Afghan Control Of Nation Put At 30 Percent

Team Infidel

Forum Spin Doctor
Philadelphia Inquirer
February 28, 2008 By Pamela Hess, Associated Press
WASHINGTON -- More than six years after the United States invaded to establish a stable central regime in Afghanistan, the Kabul government under President Hamid Karzai controls just 30 percent of the country, the top U.S. intelligence official said yesterday.
Michael McConnell, the director of national intelligence, told the Senate Armed Services Committee that the resurgent Taliban controls 10 percent to 11 percent of Afghanistan and that Karzai's government controls 30 percent to 31 percent.
The majority of Afghanistan's population and territory remains under local tribal control, he said.
In 2007, insurgency-related violence killed more than 6,500 people, including 222 foreign troops. Last year was the deadliest since the U.S.-led invasion in 2001.
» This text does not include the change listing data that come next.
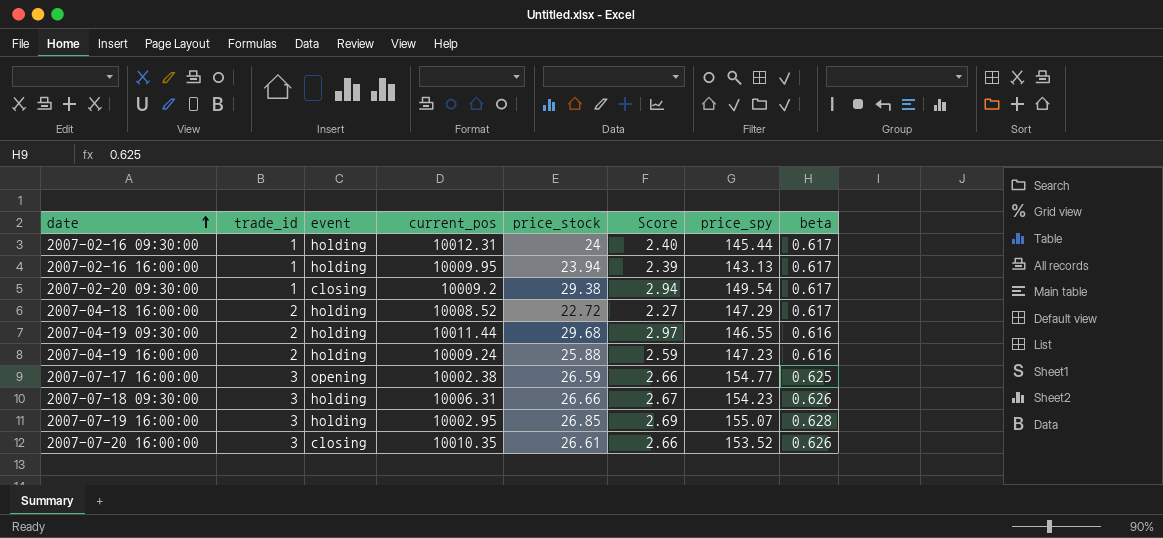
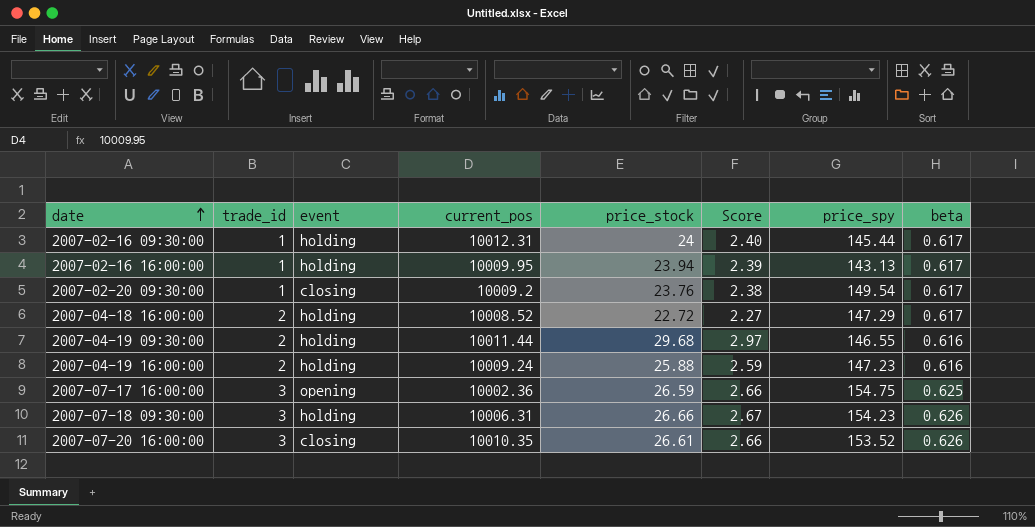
row 2007-07-19 16:00:00: 3 | holding | 10002.95 | 26.85 | 2.69 | 155.07 | 0.628 -> none
2007-02-20 09:30:00 | price_stock: 29.38 -> 23.76
2007-02-20 09:30:00 | Score: 2.94 -> 2.38
2007-07-17 16:00:00 | current_pos: 10002.38 -> 10002.36
2007-07-17 16:00:00 | price_spy: 154.77 -> 154.75

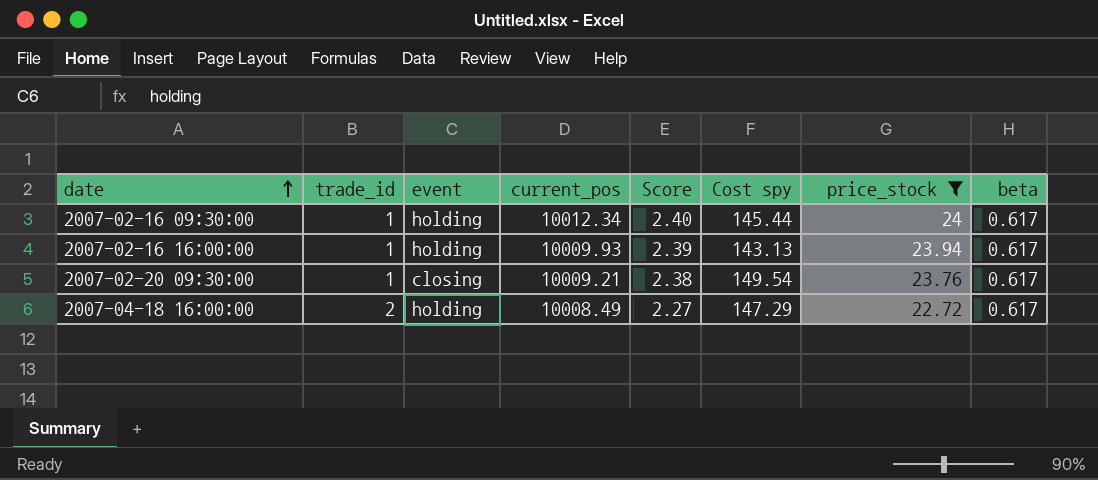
filter: none -> price_stock <= 24
column name: price_spy -> Cost spy
column price_stock | position: 5 -> 7
2007-02-16 09:30:00 | current_pos: 10012.31 -> 10012.34
2007-02-16 16:00:00 | current_pos: 10009.95 -> 10009.93
2007-02-20 09:30:00 | current_pos: 10009.2 -> 10009.21
2007-04-18 16:00:00 | current_pos: 10008.52 -> 10008.49

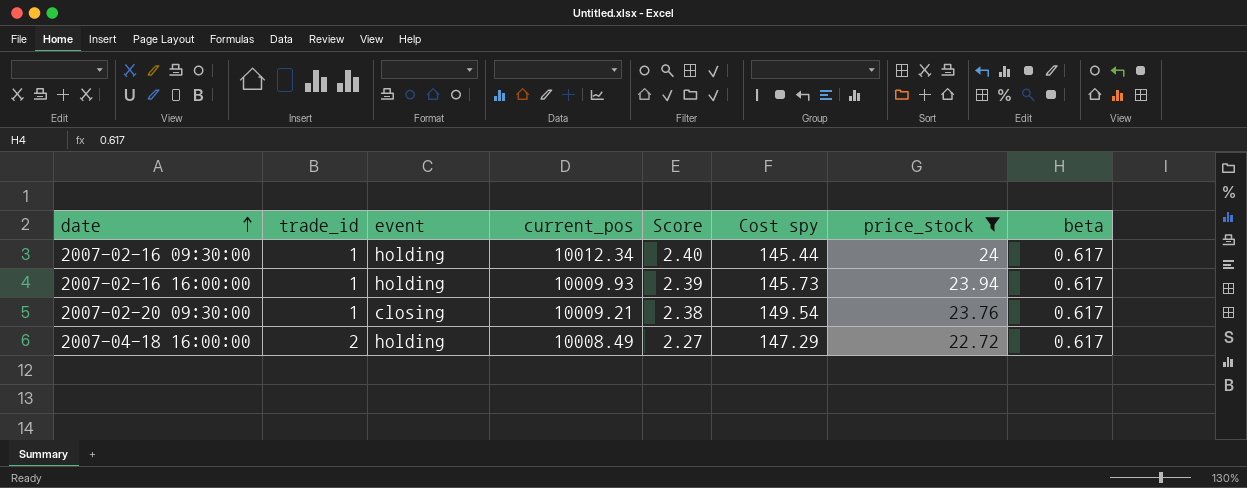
2007-02-16 16:00:00 | Cost spy: 143.13 -> 145.73

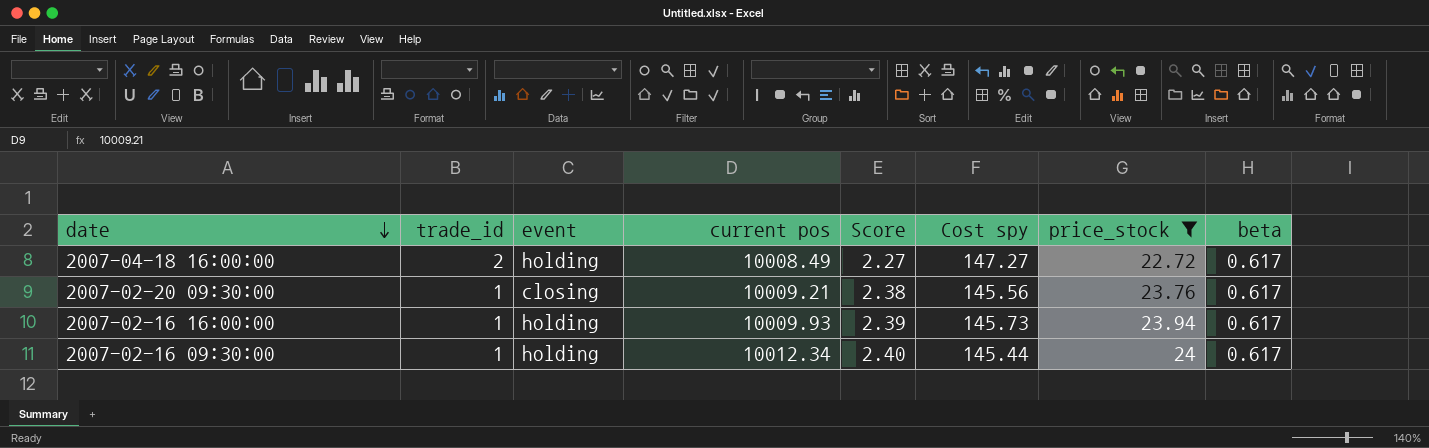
row order: date ascending -> date descending
column name: current_pos -> current pos
2007-04-18 16:00:00 | Cost spy: 147.29 -> 147.27
2007-02-20 09:30:00 | Cost spy: 149.54 -> 145.56

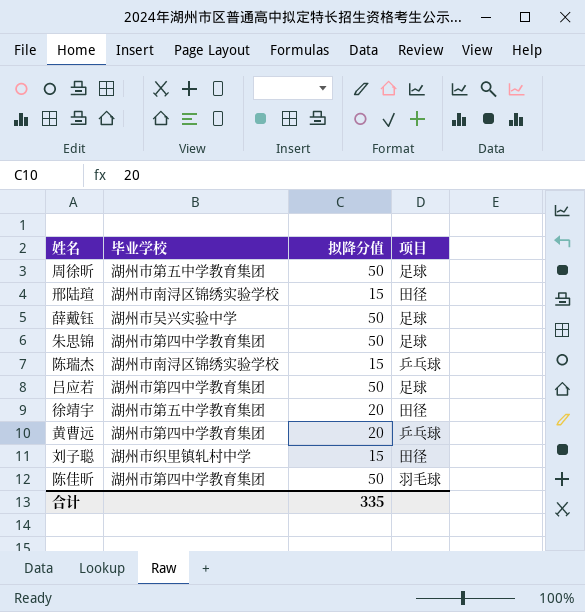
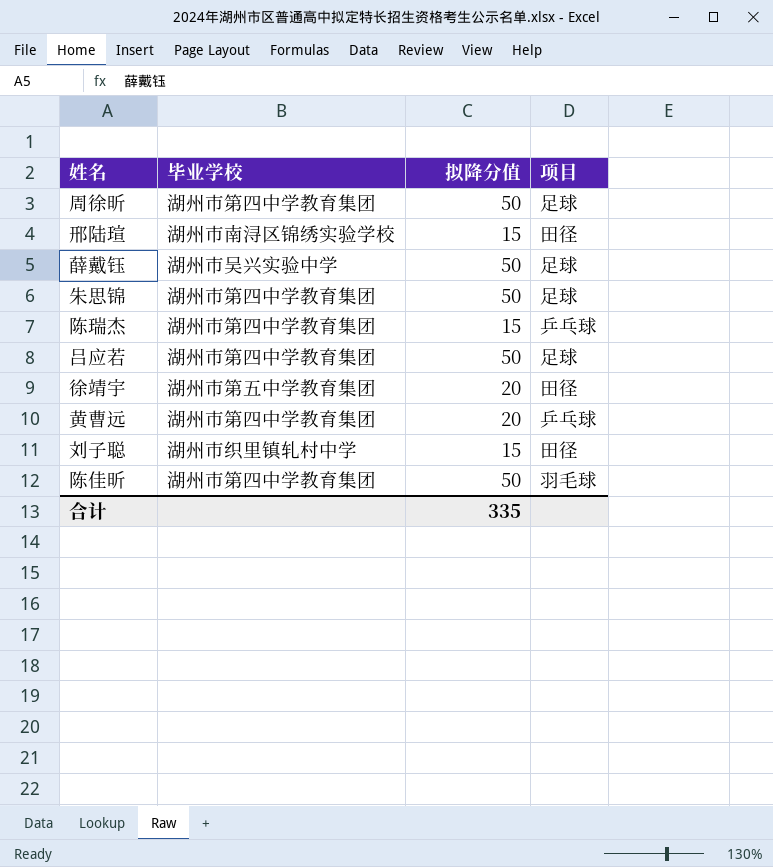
周徐昕 | 毕业学校: 湖州市第五中学教育集团 -> 湖州市第四中学教育集团
陈瑞杰 | 毕业学校: 湖州市南浔区锦绣实验学校 -> 湖州市第四中学教育集团

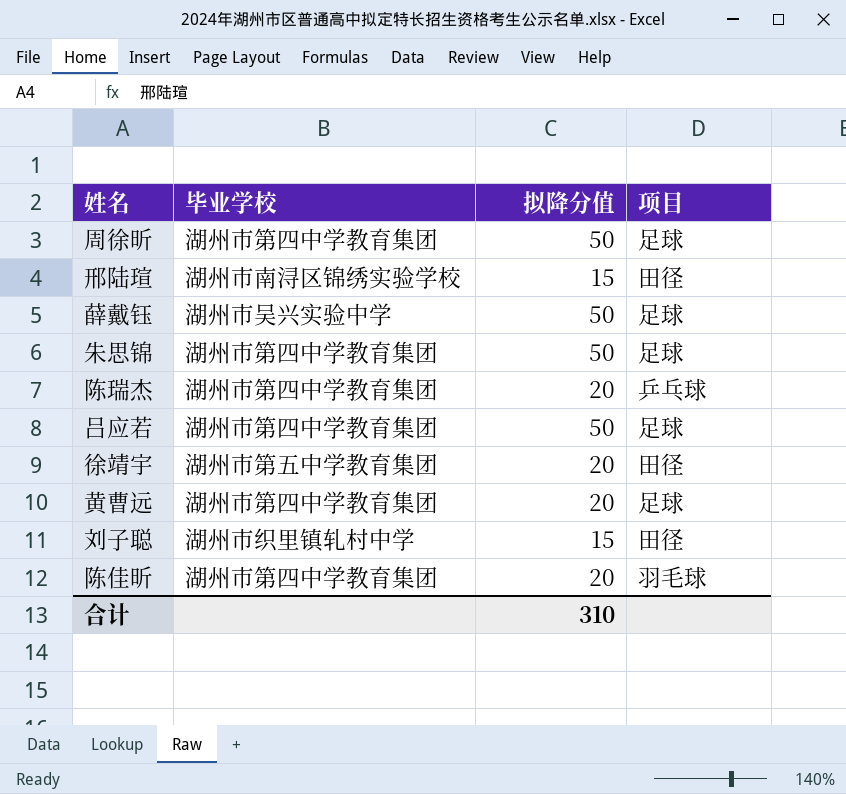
陈瑞杰 | 拟降分值: 15 -> 20
黄曹远 | 项目: 乒乓球 -> 足球
陈佳昕 | 拟降分值: 50 -> 20
合计 | 拟降分值: 335 -> 310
Lt. Gen. Michael Maples, director of the Defense Intelligence Agency, told the committee that the Pakistan government was trying to crack down on the lawless tribal area along the Afghan border area where Taliban and al-Qaeda members are believed to be training, and from which they launch attacks in Afghanistan. But neither the Pakistani military nor the tribal Frontier Corps is trained or equipped to fight, he said.
Maples said it would take three to five years to address those deficiencies.
"Pakistani military operations in the [region] have not fundamentally damaged al-Qaeda's position in the region," he said. "The tribal areas remain largely ungovernable and, as such, they will continue to provide vital sanctuary to al-Qaeda, the Taliban and regional extremism more broadly."
Questioned by the committee chairman, Carl Levin (D., Mich.), Maples also said he considered the interrogation technique known as waterboarding to be inhumane. That would put it outside the bounds of U.S. law, which since late 2005 has barred cruel, inhumane and degrading treatment of detainees.
The Bush administration has refused to rule on whether waterboarding - strapping a person down and pouring water over his or her cloth-covered face to create the sensation of drowning - is torture.
Waterboarding remains among the interrogation methods potentially available to the CIA, but its use must be approved case by case by the attorney general and the president.
The U.S. military specifically barred waterboarding in 2006. Maples said the 19 other interrogation techniques allowed under military rules were effective.